Since “The Bachelor” began airing, in 2002, a big part of the appeal of the series and its long-running corollary, “The Bachelorette,” has been its casts’ youthful good looks. This is especially evident in the franchise’s most successful spinoff, the horny, spring-break-style offering “Bachelor in Paradise,” which has now been on TV for nine seasons. (“Bombshell: Bachelor Nation Stars Who Have the Most Insane Bikini Bodies—See Them All!,” as a tabloid headline recently put it.) In its début season, however, “The Golden Bachelor” explores a new horizon for the franchise. Like bachelors and bachelorettes past, Gerry is looking to find love, but this is not his first rodeo. A graying gentleman in trim buttoned shirts with a still full head of hair, Gerry is an effusively earnest widower who lost his wife to a short illness after forty-three years of marriage. Now he is a seventy-two-year-old grandfather, and the female contestants range in age from sixty to seventy-five. In other words, the bikini-body stats are down and the hearing-aid stats are up. But “The Golden Bachelor” is not a lifeless or depressing show. Though its participants are not spring chickens, their lives are also far from over. These are people with hopes and dreams and desires, and, as I watched, I couldn’t help but think that there was something pretty radical about a show that represents older people as still wanting more from life—romantically, emotionally, sexually—without pandering to younger viewers or infantilizing its mature subjects.
To be sure, the premise of “The Golden Bachelor” is just as stilted as the original franchise’s, whose formula it follows nearly to a T. In the six episodes that have aired so far, Gerry has attempted to get to know the ladies by going on a series of group activities and one-on-one dates—including a hot-air-balloon ride with Ellen, a seventy-one-year-old retired teacher and pickleball co-captain from Delray Beach, Florida, and a retro-diner meal with Theresa, a seventy-year-old financial-services professional from Shrewsbury, New Jersey.
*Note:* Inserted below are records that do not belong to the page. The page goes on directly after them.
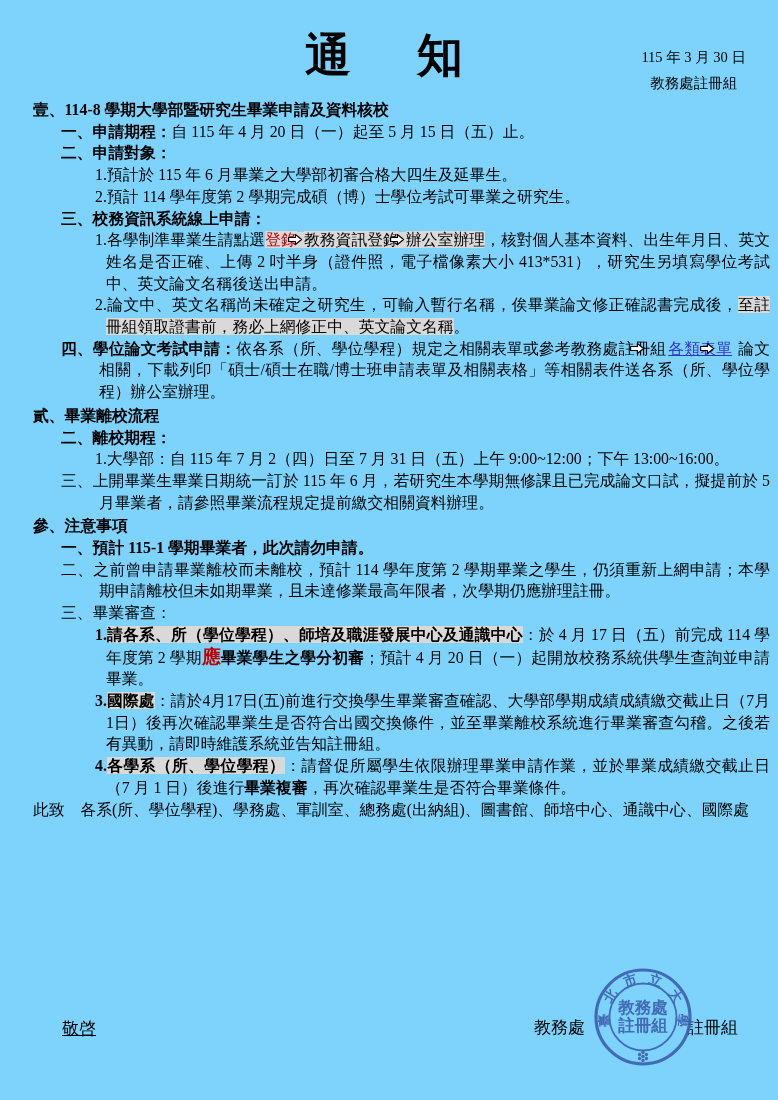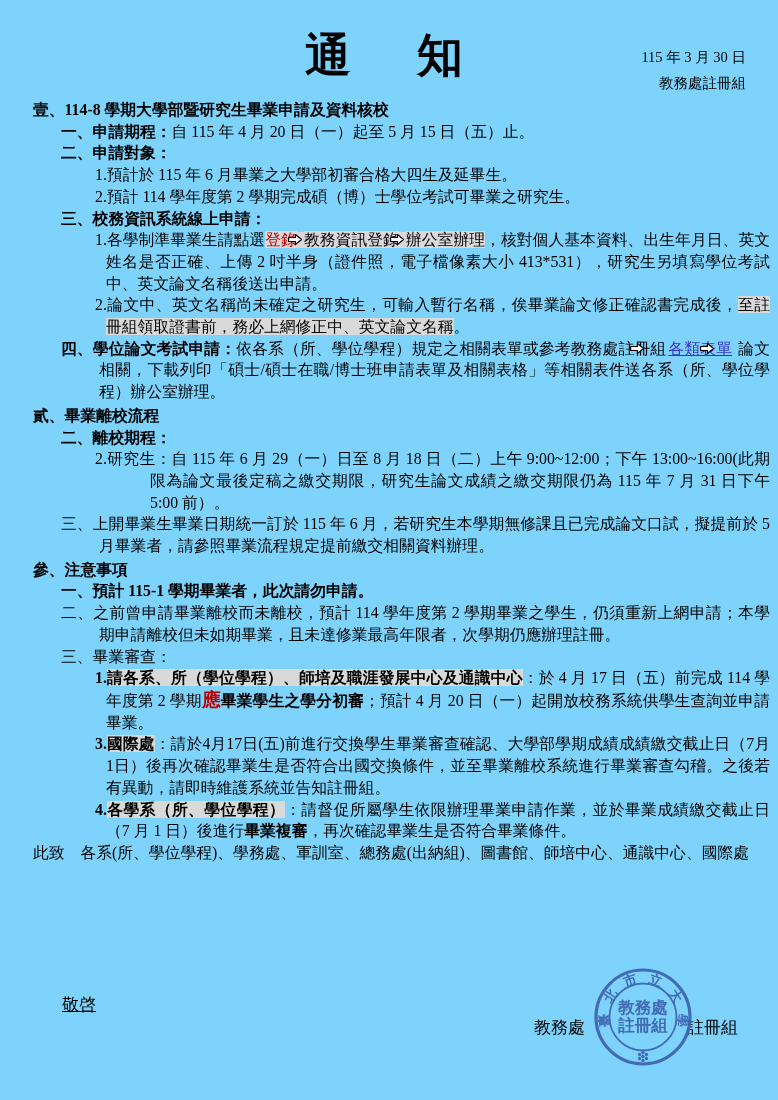--- a/index.html
+++ b/index.html
@@ -21,21 +21,21 @@
   .title{
     position:absolute;top:28px;left:0;right:0;
     text-align:center;
     font-size:46px;line-height:1.2;
     font-weight:bold;
     letter-spacing:10px;
     margin:0;
   }
   .dateblock{
     position:absolute;top:44px;right:32px;
-    text-align:right;
+    text-align:center;
     font-size:14.5px;line-height:26px;
   }
   .doc-body{
     position:absolute;top:97px;left:33px;width:737px;
     font-size:15.8px;line-height:21.7px;
     text-align:justify;
   }
   .para{margin:0;}
   .h1{font-weight:bold;margin-top:2px;}
   .li1{padding-left:66px;text-indent:-38px;}
@@ -48,21 +48,21 @@
   .big{font-size:19px;}
   a.link{color:var(--link);text-decoration:underline;cursor:pointer;}
   .arrow{display:inline-block;padding:0 1px;line-height:1;}
   .arrow svg{vertical-align:-1px;}
   .arrow.hl{background:var(--hl);}
   .sig-office,.sig-division,.salutation{
     position:absolute;font-size:17px;font-weight:normal;
   }
   .sig-office{left:534px;top:1016px;}
   .sig-division{left:687px;top:1016px;}
-  .salutation{left:62px;top:993px;text-decoration:underline;}
+  .salutation{left:62px;top:1017px;text-decoration:underline;}
   .stamp-wrap{position:absolute;left:593px;top:967px;width:100px;height:100px;}
 </style>
 </head>
 <body>
 
 <div class="page">
   <h1 class="title">通　知</h1>
   <div class="dateblock">
     <div>115 年 3 月 30 日</div>
     <div>教務處註冊組</div>
@@ -81,21 +81,21 @@
             <path d="M2 5.5 H10.5 V1.8 L18.2 8 L10.5 14.2 V10.5 H2 Z" fill="#ffffff" stroke="#000000" stroke-width="1.5" stroke-linejoin="round"></path>
           </svg></span><span class="hl">辦公室辦理</span><span class="">，核對個人基本資料、出生年月日、英文姓名是否正確、上傳 2 吋半身（證件照，電子檔像素大小 413*531），研究生另填寫學位考試中、英文論文名稱後送出申請。</span></div>
       <div class="para li2"><span class="">2.論文中、英文名稱尚未確定之研究生，可輸入暫行名稱，俟畢業論文修正確認書完成後，</span><span class="hl">至註冊組領取證書前，務必上網修正中、英文論文名稱</span><span class="">。</span></div>
       <div class="para li1"><span class="b">四、學位論文考試申請：</span><span class="">依各系（所、學位學程）規定之相關表單或參考教務處註冊組</span><span class="arrow"><svg viewBox="0 0 20 16" width="16" height="13" aria-hidden="true">
             <path d="M2 5.5 H10.5 V1.8 L18.2 8 L10.5 14.2 V10.5 H2 Z" fill="#ffffff" stroke="#000000" stroke-width="1.5" stroke-linejoin="round"></path>
           </svg></span><a class="link">各類表單</a><span class=""> </span><span class="arrow"><svg viewBox="0 0 20 16" width="16" height="13" aria-hidden="true">
             <path d="M2 5.5 H10.5 V1.8 L18.2 8 L10.5 14.2 V10.5 H2 Z" fill="#ffffff" stroke="#000000" stroke-width="1.5" stroke-linejoin="round"></path>
           </svg></span><span class="">論文相關，下載列印「碩士/碩士在職/博士班申請表單及相關表格」等相關表件送各系（所、學位學程）辦公室辦理。</span></div>
       <div class="para h1"><span class="b">貳、畢業離校流程</span></div>
       <div class="para li1"><span class="b">二、離校期程：</span></div>
-      <div class="para li2 deep"><span class="">2.研究生：自 115 年 6 月 29（一）日至 8 月 18 日（二）上午 9:00~12:00；下午 13:00~16:00(此期限為論文最後定稿之繳交期限，研究生論文成績之繳交期限仍為 115 年 7 月 31 日下午 5:00 前）。</span></div>
+      <div class="para li2"><span class="">1.大學部：自 115 年 7 月 2（四）日至 7 月 31 日（五）上午 9:00~12:00；下午 13:00~16:00。</span></div>
       <div class="para li1"><span class="">三、上開畢業生畢業日期統一訂於 115 年 6 月，若研究生本學期無修課且已完成論文口試，擬提前於 5 月畢業者，請參照畢業流程規定提前繳交相關資料辦理。</span></div>
       <div class="para h1"><span class="b">參、注意事項</span></div>
       <div class="para li1"><span class="b">一、預計 115-1 學期畢業者，此次請勿申請。</span></div>
       <div class="para li1"><span class="">二、之前曾申請畢業離校而未離校，預計 114 學年度第 2 學期畢業之學生，仍須重新上網申請；本學期申請離校但未如期畢業，且未達修業最高年限者，次學期仍應辦理註冊。</span></div>
       <div class="para li1"><span class="">三、畢業審查：</span></div>
       <div class="para li2"><span class="b">1.</span><span class="b hl">請各系、所（學位學程）、師培及職涯發展中心及通識中心</span><span class="">：於 4 月 17 日（五）前完成 114 學年度第 2 學期</span><span class="b red big">應</span><span class="b">畢業學生之學分初審</span><span class="">；預計 4 月 20 日（一）起開放校務系統供學生查詢並申請畢業。</span></div>
       <div class="para li2"><span class="b">3.</span><span class="b hl">國際處</span><span class="">：請於4月17日(五)前進行交換學生畢業審查確認、大學部學期成績成績繳交截止日（7月1日）後再次確認畢業生是否符合出國交換條件，並至畢業離校系統進行畢業審查勾稽。之後若有異動，請即時維護系統並告知註冊組。</span></div>
       <div class="para li2"><span class="b">4.</span><span class="b hl">各學系（所、學位學程）</span><span class="">：請督促所屬學生依限辦理畢業申請作業，並於畢業成績繳交截止日（7 月 1 日）後進行</span><span class="b">畢業複審</span><span class="">，再次確認畢業生是否符合畢業條件。</span></div>
       <div class="para plain"><span class="">此致　各系(所、學位學程)、學務處、軍訓室、總務處(出納組)、圖書館、師培中心、通識中心、國際處</span></div>
     </div>

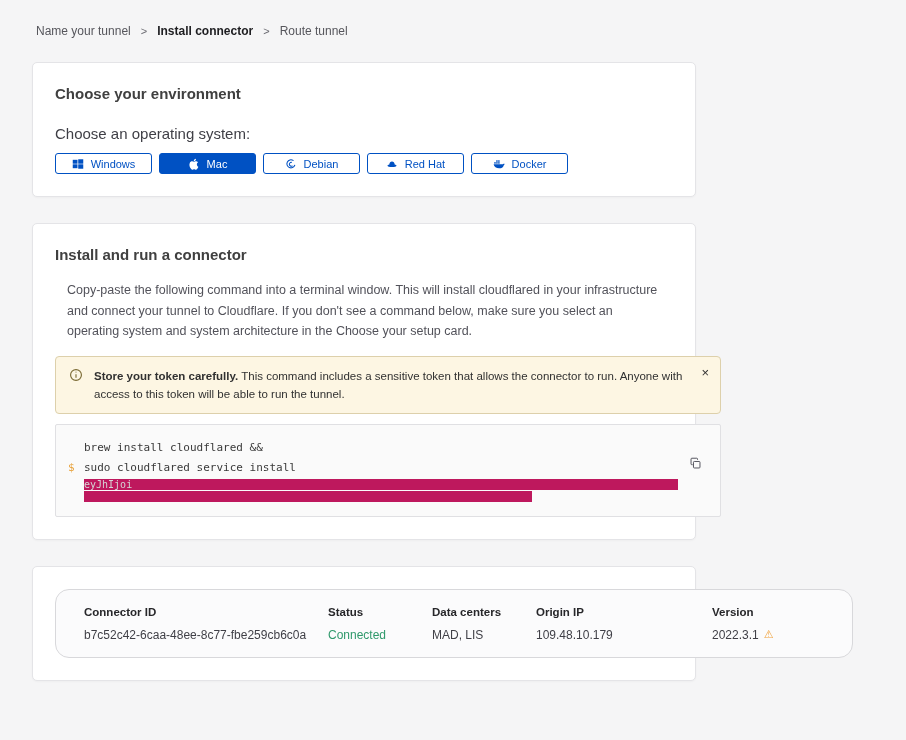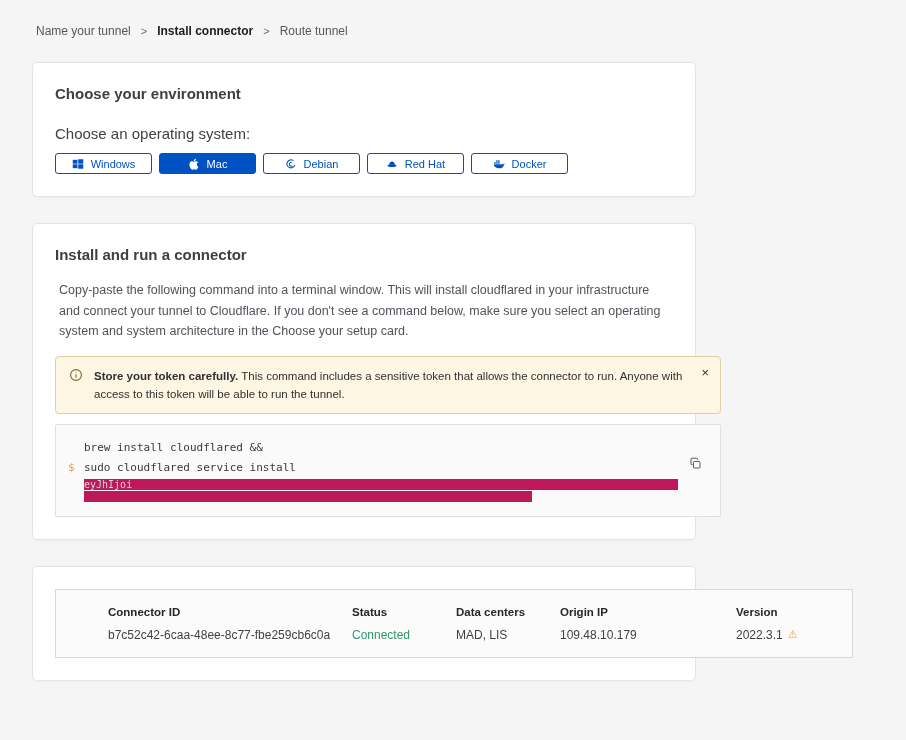--- a/index.html
+++ b/index.html
@@ -37,21 +37,21 @@
     min-width:97px; height:21px; padding:0 12px;
     border:1px solid #0051c3; border-radius:3px;
     background:#ffffff; color:#0051c3;
     font-family:inherit; font-size:11px; cursor:pointer;
   }
   .os-btn.selected { background:#0051c3; color:#ffffff; }
   .os-icon { display:inline-flex; }
   .os-icon svg { display:block; }
 
   
-  .desc { font-size:12.5px; line-height:1.65; color:#52525a; margin:16px 4px 14px; }
+  .desc { font-size:12.5px; line-height:1.65; color:#52525a; margin:16px 12px 14px; }
 
   .alert {
     position:relative; width:666px;
     background:#fdf6e3; border:1px solid #ddd0ab; border-radius:4px;
     padding:10px 34px 9px 38px;
     font-size:11.5px; line-height:1.6; color:#313131;
     margin-bottom:10px;
   }
   .alert strong { font-weight:bold; }
   .info-icon { position:absolute; left:13px; top:11px; color:#7a6a33; display:inline-flex; }
@@ -71,23 +71,23 @@
   .prompt { position:absolute; left:12px; top:33px; line-height:20px; color:#e8a33d; font-size:11px; }
   .token-bar { background:#be185d; height:11px; margin-top:1px; }
   .token-bar-1 { width:594px; color:#d6d6d6; font-size:10px; line-height:11px; }
   .token-bar-2 { width:448px; }
   .copy-btn { position:absolute; right:18px; top:32px; background:none; border:none; color:#52525b; cursor:pointer; display:inline-flex; }
 
   
   .connectors-title { margin-bottom:22px; }
   .table {
     width:798px;
-    border:1px solid #d8d8db; border-radius:0;
+    border:1px solid #d8d8db; border-radius:14px;
     background:#fbfbfc;
-    padding:16px 0 15px 52px;
+    padding:16px 0 15px 28px;
   }
   .thead, .trow {
     display:grid;
     grid-template-columns:244px 104px 104px 176px 1fr;
     align-items:center;
   }
   .thead { font-size:11.5px; font-weight:bold; color:#27272a; margin-bottom:10px; }
   .trow { font-size:12px; color:#3f3f46; }
   .status-connected { color:#2f996b; }
   .version-cell { display:flex; align-items:center; gap:5px; }

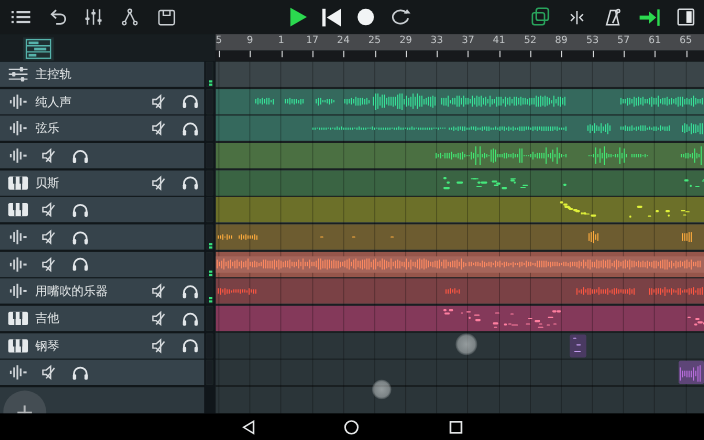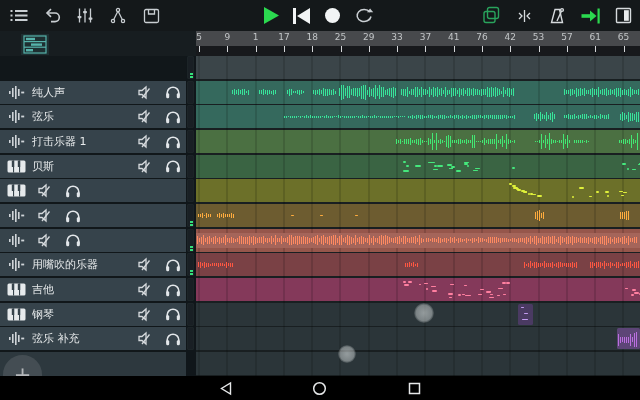--- a/index.html
+++ b/index.html
@@ -196,28 +196,28 @@
             <rect x="3" y="14" width="7" height="2.4"></rect>
           </g>
         </svg>
       </div>
   </div>
   <div id="ruler">
       <span class="rnum" style="left: 3px;">5</span>
       <span class="rnum" style="left: 31.3px;">9</span>
       <span class="rnum" style="left: 59.6px;">1</span>
       <span class="rnum" style="left: 87.9px;">17</span>
-      <span class="rnum" style="left: 116.2px;">18</span>
+      <span class="rnum" style="left: 116.2px;">24</span>
       <span class="rnum" style="left: 144.5px;">25</span>
       <span class="rnum" style="left: 172.8px;">29</span>
       <span class="rnum" style="left: 201.1px;">33</span>
       <span class="rnum" style="left: 229.4px;">37</span>
       <span class="rnum" style="left: 257.7px;">41</span>
-      <span class="rnum" style="left: 286px;">76</span>
-      <span class="rnum" style="left: 314.3px;">42</span>
+      <span class="rnum" style="left: 286px;">52</span>
+      <span class="rnum" style="left: 314.3px;">89</span>
       <span class="rnum" style="left: 342.6px;">53</span>
       <span class="rnum" style="left: 370.9px;">57</span>
       <span class="rnum" style="left: 399.2px;">61</span>
       <span class="rnum" style="left: 427.5px;">65</span>
     </div>
   <div id="tickstrip">
       <div class="tick" style="left: 3px;"></div>
       <div class="tick" style="left: 31.3px;"></div>
       <div class="tick" style="left: 59.6px;"></div>
       <div class="tick" style="left: 87.9px;"></div>
@@ -229,20 +229,37 @@
       <div class="tick" style="left: 257.7px;"></div>
       <div class="tick" style="left: 286px;"></div>
       <div class="tick" style="left: 314.3px;"></div>
       <div class="tick" style="left: 342.6px;"></div>
       <div class="tick" style="left: 370.9px;"></div>
       <div class="tick" style="left: 399.2px;"></div>
       <div class="tick" style="left: 427.5px;"></div>
     </div>
 
   <div id="tracklist">
+    <div class="trow" style="top: 0px;">
+        <span class="ticon">
+          <svg width="19" height="15">
+            <g stroke="#cfd4d8" stroke-width="1.2">
+              <line x1="1" y1="3" x2="18" y2="3"></line>
+              <line x1="1" y1="7.5" x2="18" y2="7.5"></line>
+              <line x1="1" y1="12" x2="18" y2="12"></line>
+            </g>
+            <g fill="#cfd4d8">
+              <rect x="11" y="1" width="3" height="4" rx="0.8"></rect>
+              <rect x="4" y="5.5" width="3" height="4" rx="0.8"></rect>
+              <rect x="12" y="10" width="3" height="4" rx="0.8"></rect>
+            </g>
+          </svg>
+        </span>
+        <span class="tname">主控轨</span>
+      </div>
       <div class="trow" style="top: 49.34px;">
         <span class="ticon">
           <svg width="17" height="15">
             <g fill="#cfd4d8">
               <rect x="1" y="6" width="1.6" height="3"></rect>
               <rect x="4" y="3" width="1.6" height="9"></rect>
               <rect x="7" y="1" width="1.6" height="13"></rect>
               <rect x="10" y="4" width="1.6" height="7"></rect>
               <rect x="13.2" y="6.6" width="3" height="1.8"></rect>
             </g>
@@ -299,21 +316,20 @@
           <svg width="17" height="15">
             <g fill="#cfd4d8">
               <rect x="1" y="6" width="1.6" height="3"></rect>
               <rect x="4" y="3" width="1.6" height="9"></rect>
               <rect x="7" y="1" width="1.6" height="13"></rect>
               <rect x="10" y="4" width="1.6" height="7"></rect>
               <rect x="13.2" y="6.6" width="3" height="1.8"></rect>
             </g>
           </svg>
         </span>
-        <span class="tname">打击乐器 1</span>
         <span class="sbtn">
           <svg width="17" height="15">
             <g fill="none" stroke="#d6dadd" stroke-width="1.3">
               <path d="M2,5.5 h3 l4,-3.5 v11 l-4,-3.5 h-3 z"></path>
               <line x1="12.5" y1="3.5" x2="5" y2="13"></line>
             </g>
           </svg>
         </span>
         <span class="sbtn">
           <svg width="16" height="14">
@@ -528,21 +544,20 @@
           <svg width="17" height="15">
             <g fill="#cfd4d8">
               <rect x="1" y="6" width="1.6" height="3"></rect>
               <rect x="4" y="3" width="1.6" height="9"></rect>
               <rect x="7" y="1" width="1.6" height="13"></rect>
               <rect x="10" y="4" width="1.6" height="7"></rect>
               <rect x="13.2" y="6.6" width="3" height="1.8"></rect>
             </g>
           </svg>
         </span>
-        <span class="tname">弦乐 补充</span>
         <span class="sbtn">
           <svg width="17" height="15">
             <g fill="none" stroke="#d6dadd" stroke-width="1.3">
               <path d="M2,5.5 h3 l4,-3.5 v11 l-4,-3.5 h-3 z"></path>
               <line x1="12.5" y1="3.5" x2="5" y2="13"></line>
             </g>
           </svg>
         </span>
         <span class="sbtn">
           <svg width="16" height="14">

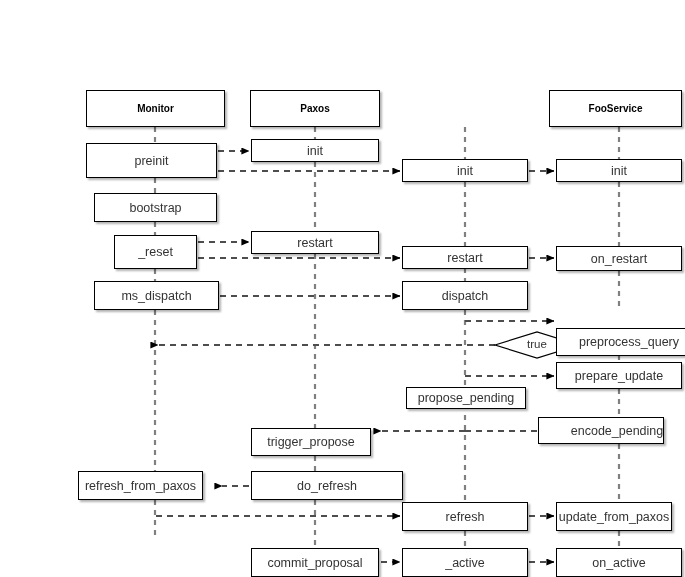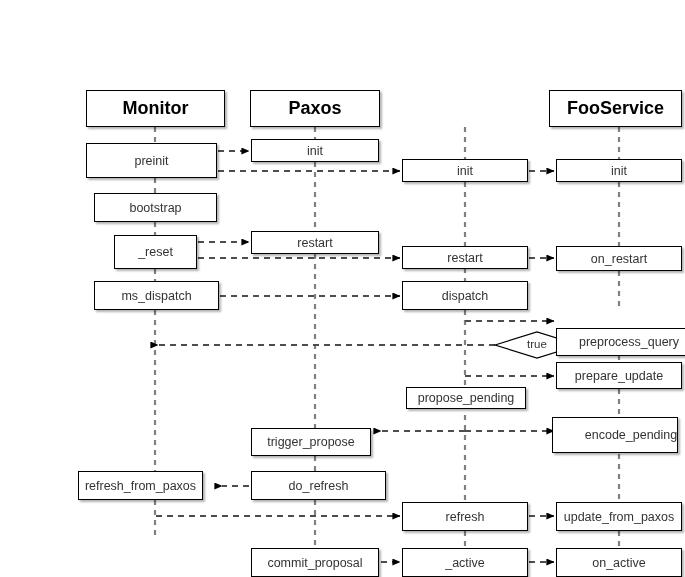--- a/index.html
+++ b/index.html
@@ -35,21 +35,21 @@
     align-items: center;
     justify-content: center;
     font-size: 12.5px;
     color: #333333;
     white-space: nowrap;
     z-index: 5;
   }
   .node.header {
     font-weight: bold;
     color: #000000;
-    font-size: 18px;
+    font-size: 10px;
   }
   .diamond-label {
     position: absolute;
     font-size: 11.5px;
     color: #333333;
     white-space: nowrap;
     text-align: center;
     z-index: 7;
   }
 </style>
@@ -176,21 +176,21 @@
 
   <div class="node" style="left:251px; top:139px; width:128px; height:23px;">
     <span>init</span>
   </div>
   <div class="node" style="left:251px; top:231px; width:128px; height:23px;">
     <span>restart</span>
   </div>
   <div class="node" style="left:251px; top:428px; width:120px; height:28px;">
     <span>trigger_propose</span>
   </div>
-  <div class="node" style="left:251px; top:471px; width:135px; height:29px;">
+  <div class="node" style="left:251px; top:471px; width:152px; height:29px;">
     <span>do_refresh</span>
   </div>
   <div class="node" style="left:251px; top:548px; width:128px; height:29px;">
     <span>commit_proposal</span>
   </div>
 
   <div class="node" style="left:402px; top:159px; width:126px; height:23px;">
     <span>init</span>
   </div>
   <div class="node" style="left:402px; top:246px; width:126px; height:23px;">
@@ -214,24 +214,24 @@
   </div>
   <div class="node" style="left:556px; top:246px; width:126px; height:25px;">
     <span>on_restart</span>
   </div>
   <div class="node" style="left:556px; top:307px; width:146px; height:28px;margin-top:21px;">
     <span>preprocess_query</span>
   </div>
   <div class="node" style="left:556px; top:362px; width:126px; height:27px;">
     <span>prepare_update</span>
   </div>
-  <div class="node" style="left:552px; top:417px; width:126px; height:36px;padding-left:32px;">
+  <div class="node" style="left:538px; top:417px; width:126px; height:27px;padding-left:32px;">
     <span>encode_pending</span>
   </div>
-  <div class="node" style="left:556px; top:502px; width:126px; height:29px;">
+  <div class="node" style="left:556px; top:502px; width:116px; height:29px;">
     <span>update_from_paxos</span>
   </div>
   <div class="node" style="left:556px; top:548px; width:126px; height:29px;">
     <span>on_active</span>
   </div>
 
   <div class="diamond-label" style="left:495px; top:338px; width:84px;">
     <span>true</span>
   </div>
By the latest episode, which aired last Thursday, Gerry had managed to pare down the contenders to three finalists over a series of serious-as-a-heart-attack “rose ceremonies.” As in “The Bachelor,” this winnowing has relied on a delicate dance, in which Gerry’s simultaneous professions of affection to his potential betrotheds kept all candidates in play for maximum viewing tension, but didn’t go quite so far as to paint him as a careless, disingenuous cad. Many of the ladies, meanwhile, have had no issue with expressing their near-immediate love and thirst for him, and, as in “The Bachelor,” the swift and sudden pace of these courtships begged some suspension of disbelief on the part of the viewer. Could feeling really emerge sincerely under such rushed and artificial circumstances, especially given many of the contestants’ previous experiences as happily married wives who have known long-standing, organic relationships?
And yet, over the weeks, I could feel my native “Bachelor” skepticism ebbing. One of the franchise’s perennial anxieties has always been whether the contestants are there “for the right reasons”: Are they on the show to find love, or just to gain fame and riches? After all, many “Bachelor” and “Bachelorette” alums have managed to leverage their newfound notoriety into lucrative careers as social-media influencers. This, however, is not the world Gerry and the “Golden Bachelor” women are part of, which is why watching the show feels as refreshing as a trip back to some prelapsarian Eden. They have all lived a life, and now, in the limited time they have left, they seem to be genuinely looking for affection and companionship rather than renown. At long last, the franchise is taking the initial premise of “The Bachelor” at its word.
There’s plenty of vulnerability here, and a lot of tears. “For women our age, to meet someone like that, it’s really hard,” Leslie says, when Gerry, whom she admits she’s falling for, goes on a romantic helicopter ride with Faith, a sixty-year-old high-school teacher. “I wish I didn’t feel this way,” Leslie adds later, sobbing. If it doesn’t work out with Gerry, would she get another chance at a relationship, or is the clock running out? (“How often does a person my age get a second chance for love?” another contestant, the sixty-six-year-old Susan, asks rhetorically, echoing the sentiment.) Theresa, meanwhile, hasn’t confessed a burgeoning affection to anyone since her late husband, and that was fifty-two years ago. What if Gerry won’t reciprocate her feelings? “There’s so much on the line,” she says, tremulously.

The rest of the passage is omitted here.